Javier Mascherano es el gran beneficiado de que se haya descartado el fichaje de un central. El argentino del FC Barcelona debe seguir siendo importante a las órdenes de Ernesto Valverde.
Desde su llegada al Camp Nou en verano de 2010, El Jefecito ha sido el claro ejemplo de compromiso. El Barça pagó 22 millones de euros al Liverpool FC por el sustituto natural de Sergio Busquets, pero Pep Guardiola lo reconvirtió a central respondió con creces.
Mascherano ha sido pieza clave para todos los entrenadores que han pasado por Can Barça, además de uno de los pesos pesados en el vestuario. Pero la llegada de Samuel Umtiti el pasado verano le arrebató la titularidad en el eje de la zaga. El francés se ha convertido en el nuevo jefe de la defensa azulgrana junto a Gerard Piqué.
A pesar de todo, el futbolista de 33 años ha aceptado su rol secundario y, cuando ha jugado, ha rendido a buen nivel.
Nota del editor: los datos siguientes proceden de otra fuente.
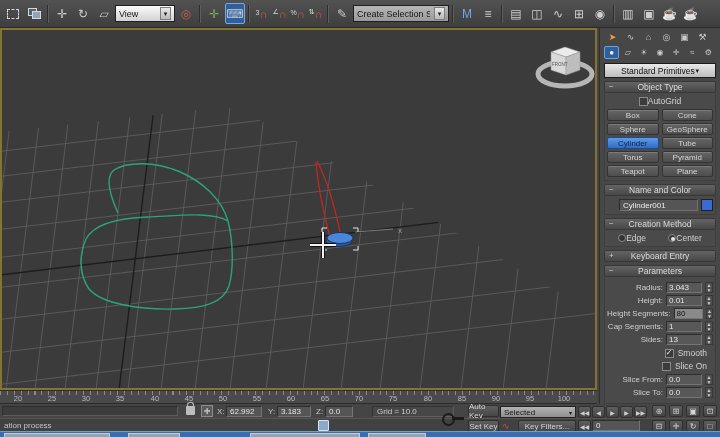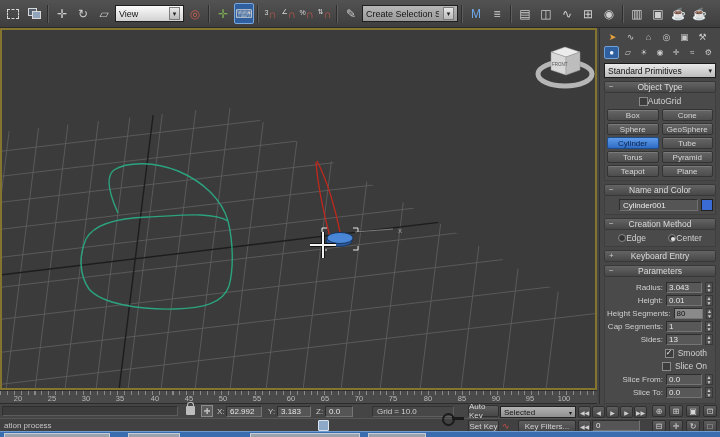--- a/index.html
+++ b/index.html
@@ -29,7 +29,7 @@
   .tdrop .arrowbox{margin-left:4px;width:11px;height:13px;background:linear-gradient(#e9e9e9,#b9b9b9);
     border:1px solid #7d7d7d;display:flex;align-items:center;justify-content:center;font-size:7px;color:#222;}
   .tdrop.dim{background:linear-gradient(#b7b7b7,#9a9a9a);}
-  .tdrop.w56{width:69px;} .tdrop.w92{width:96px;}
+  .tdrop.w56{width:60px;} .tdrop.w92{width:96px;}
   .tdrop .lbl{flex:1;overflow:hidden;white-space:nowrap;}
 
   

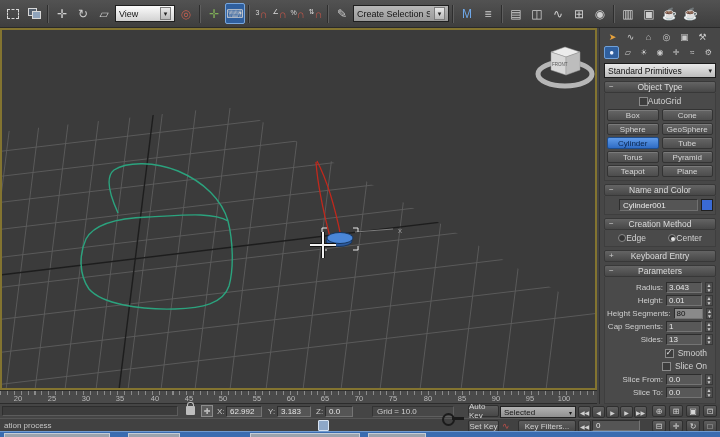--- a/index.html
+++ b/index.html
@@ -49,7 +49,7 @@
     font-size:8px;color:#c9c9c9;border-radius:2px;}
   .stab.active{background:#2f5f9e;border:1px solid #6fa0d8;color:#eaf2ff;}
   .paneldrop{margin:2px 2px;height:15px;background:linear-gradient(#e9e9e9,#bdbdbd);
-    border:1px solid #1c1c1c;display:flex;align-items:center;font-size:8.5px;color:#101010;padding:0 3px;}
+    border:1px solid #1c1c1c;display:flex;align-items:center;font-size:8.5px;color:#101010;padding:0 16px;}
   .paneldrop .lbl{flex:1;} .paneldrop .da{font-size:7px;color:#222;}
   .rollhead{margin:3px 2px 0 2px;height:12px;background:linear-gradient(#646464,#474747);
     border:1px solid #383838;border-radius:2px;display:flex;align-items:center;justify-content:center;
Por ello, incorporar a un perfil alto para dicha demarcación sería, además de un error, una desconsideración por parte de la directiva a un jugador que se ha dejado todo en el campo.
Si se trae a alguien, que sea de perfil bajo. Y si no, Thomas Vermaelen o Marlon Santos pueden cumplir perfectamente con la función de cuarto central de la plantilla. Masche debe seguir teniendo la oportunidad de pelear por estar en el once. Por su calidad, y por todo lo que le ha dado.